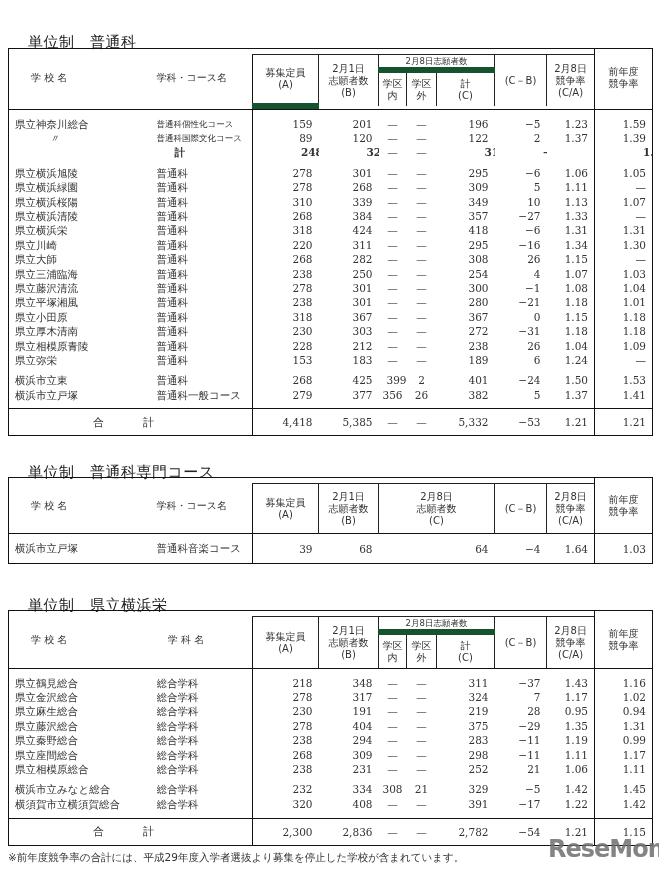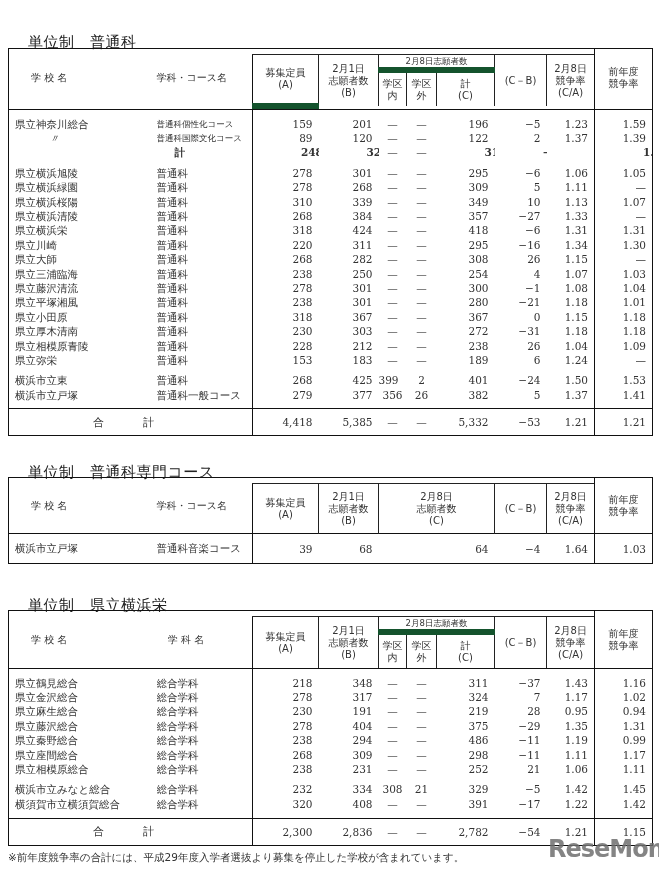--- a/index.html
+++ b/index.html
@@ -326,21 +326,21 @@
   <tr class="gap">
         <td class="outer-l" colspan="2"></td>
         <td class="vl" colspan="7"></td>
         <td class="vl outer-r"></td>
       </tr>
   <tr class="r">
         <td class="outer-l name">横浜市立東</td>
         <td class="course">普通科</td>
         <td class="vl num">268</td>
         <td class="num">425</td>
-        <td class="num" style="text-align:left;padding-right:0">399</td>
+        <td class="num" style="text-align:right;padding-right:0">399</td>
         <td class="num" style="text-align:center;padding-right:0">2</td>
         <td class="num">401</td>
         <td class="num">−24</td>
         <td class="num">1.50</td>
         <td class="vl outer-r num">1.53</td>
       </tr>
   <tr class="r">
         <td class="outer-l name">横浜市立戸塚</td>
         <td class="course">普通科一般コース</td>
         <td class="vl num">279</td>
@@ -557,21 +557,21 @@
         <td class="num">1.35</td>
         <td class="vl outer-r num">1.31</td>
       </tr>
   <tr class="r">
         <td class="outer-l name">県立秦野総合</td>
         <td class="course">総合学科</td>
         <td class="vl num">238</td>
         <td class="num">294</td>
         <td class="dash">—</td>
         <td class="dash">—</td>
-        <td class="num">486</td>
+        <td class="num">283</td>
         <td class="num">−11</td>
         <td class="num">1.19</td>
         <td class="vl outer-r num">0.99</td>
       </tr>
   <tr class="r">
         <td class="outer-l name">県立座間総合</td>
         <td class="course">総合学科</td>
         <td class="vl num">268</td>
         <td class="num">309</td>
         <td class="dash">—</td>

[TASK BRIEF] Would you retype all the lines shown above, exactly as written and without any picture?

[RESPONSE]
--- a/index.html
+++ b/index.html
@@ -326,21 +326,21 @@
   <tr class="gap">
         <td class="outer-l" colspan="2"></td>
         <td class="vl" colspan="7"></td>
         <td class="vl outer-r"></td>
       </tr>
   <tr class="r">
         <td class="outer-l name">横浜市立東</td>
         <td class="course">普通科</td>
         <td class="vl num">268</td>
         <td class="num">425</td>
-        <td class="num" style="text-align:left;padding-right:0">399</td>
+        <td class="num" style="text-align:right;padding-right:0">399</td>
         <td class="num" style="text-align:center;padding-right:0">2</td>
         <td class="num">401</td>
         <td class="num">−24</td>
         <td class="num">1.50</td>
         <td class="vl outer-r num">1.53</td>
       </tr>
   <tr class="r">
         <td class="outer-l name">横浜市立戸塚</td>
         <td class="course">普通科一般コース</td>
         <td class="vl num">279</td>
@@ -557,21 +557,21 @@
         <td class="num">1.35</td>
         <td class="vl outer-r num">1.31</td>
       </tr>
   <tr class="r">
         <td class="outer-l name">県立秦野総合</td>
         <td class="course">総合学科</td>
         <td class="vl num">238</td>
         <td class="num">294</td>
         <td class="dash">—</td>
         <td class="dash">—</td>
-        <td class="num">486</td>
+        <td class="num">283</td>
         <td class="num">−11</td>
         <td class="num">1.19</td>
         <td class="vl outer-r num">0.99</td>
       </tr>
   <tr class="r">
         <td class="outer-l name">県立座間総合</td>
         <td class="course">総合学科</td>
         <td class="vl num">268</td>
         <td class="num">309</td>
         <td class="dash">—</td>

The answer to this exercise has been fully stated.